In this video, we’ll learn how to find the arc length and the perimeter of a circular sector and solve problems including real-life situations. But let’s first begin by recalling how we describe parts of a circle.

An arc of a circle is defined as a section of the circle between two radii. So here we have a radius joining the circle at a point 𝐴 and another radius joining the circle at point 𝐵. However, as we look at the circle, we might notice that, in fact, there are two arcs. We have this smaller arc in the shorter distance between 𝐴 and 𝐵, and then we have this larger arc. Both of these arcs would be defined in the same way in that they’re both sections of the circle between two radii. We can get around this problem of definition by defining that the smaller arc is called a minor arc and the larger arc is called the major arc. If we ever have the situation where the two radii are, in fact, the diameter or the central angle is 180 degrees or 𝜋 radians, then we would say that we have two semicircular arcs.

Now we can have a think at how we would actually find the length of any of these arcs. Let’s take this example problem. We have two radii creating a section of the circle and the angle at the center here is given as 90 degrees. What we want to do is work out the length of this minor arc. In order to help us, we can remember that the circumference, that’s the distance around the outside of the circle, is calculated by two times 𝜋 times the radius. But we don’t actually want to calculate the whole way around this circle. We only want this section. And we know that this section must be one-quarter of the whole circle. So we multiply one-quarter by two times 𝜋 times the radius.

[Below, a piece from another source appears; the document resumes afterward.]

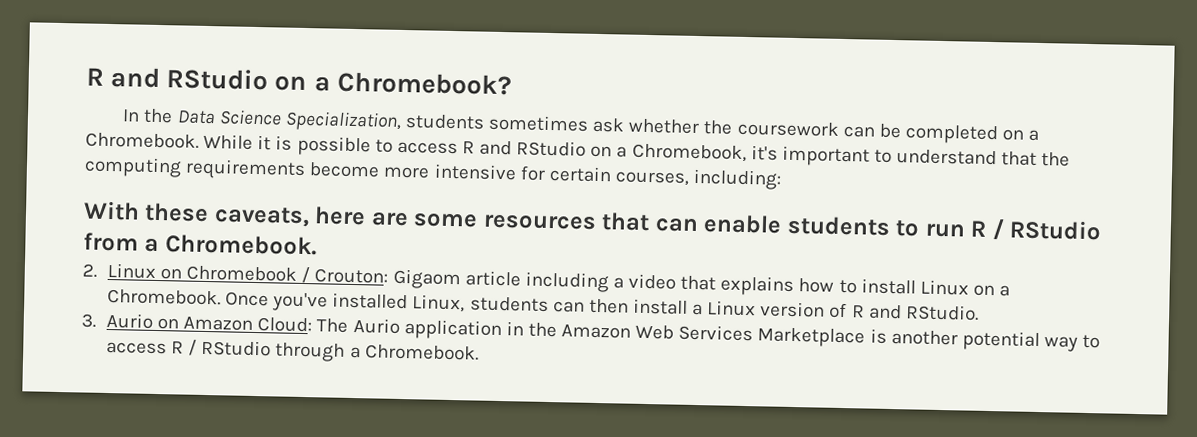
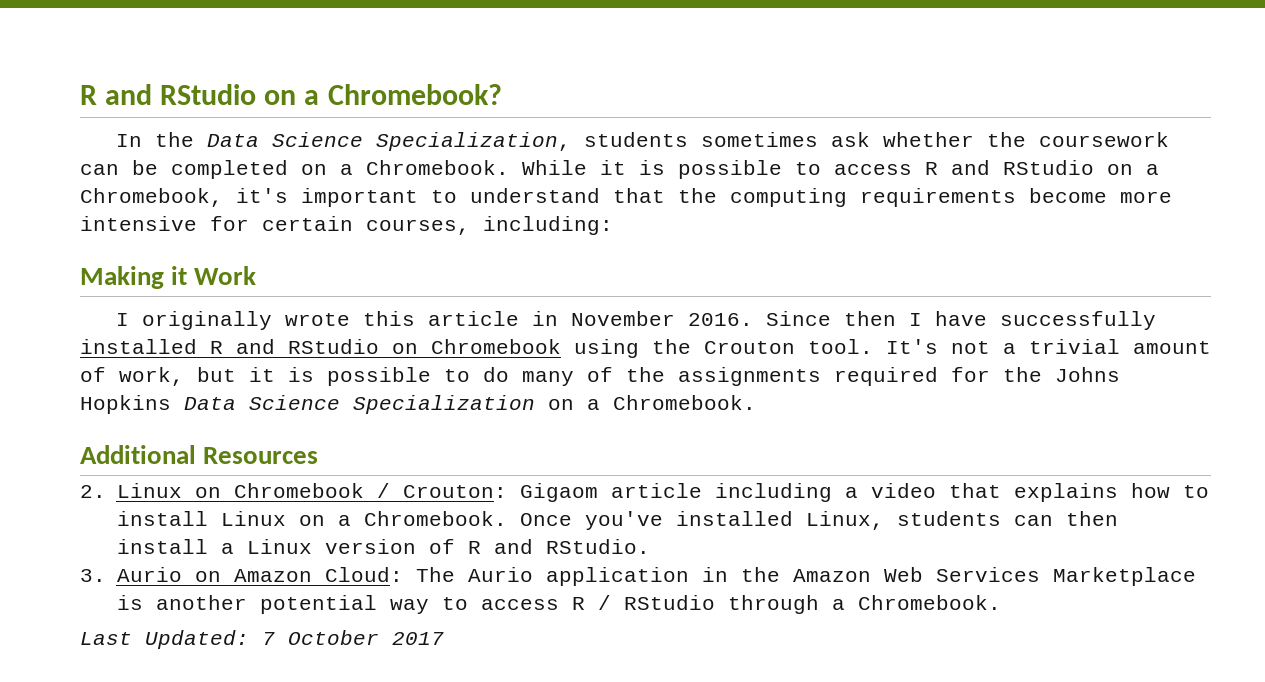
- With these caveats, here are some resources that can enable students to run R / RStudio from a Chromebook.
+ Making it Work
+ I originally wrote this article in November 2016. Since then I have successfully installed R and RStudio on Chromebook using the Crouton tool. It's not a trivial amount of work, but it is possible to do many of the assignments required for the Johns Hopkins Data Science Specialization on a Chromebook.
+ Additional Resources
+ Last Updated: 7 October 2017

This method works for any given central angle, if instead of having a 90-degree angle we had an angle of 𝜃 degrees and so the circumference would be multiplied by this proportion 𝜃 over 360. We can define this more formally by saying that the length of an arc which subtends an angle 𝜃 measured in degrees in a circle of radius 𝑟 is given by arc length equals two 𝜋𝑟𝜃 over 360.

You might notice this terminology that the angle 𝜃 is measured in degrees because, of course, there are other ways in which we can measure angles. One of these ways is by using a measure of radians. And we can also find the arc length when the angle is given in radians. If this central angle is measured as 𝜃 radians, then by remembering that there are two 𝜋 radians in 360 degrees, that means that we multiply the circumference two 𝜋𝑟 by the proportion of 𝜃 over two 𝜋. We can simplify this calculation by taking out a factor of two 𝜋 from the numerator and denominator, which leaves us with 𝑟𝜃.

So now we have another similar definition. This time, the length of an arc when the central angle is measured in radians is given by arc length is equal to 𝑟𝜃. We can apply either of these formulas, depending on whether the angle measure is given in degrees or radians. In the first example, we’ll see how we can find an arc length when the angle is given in radians.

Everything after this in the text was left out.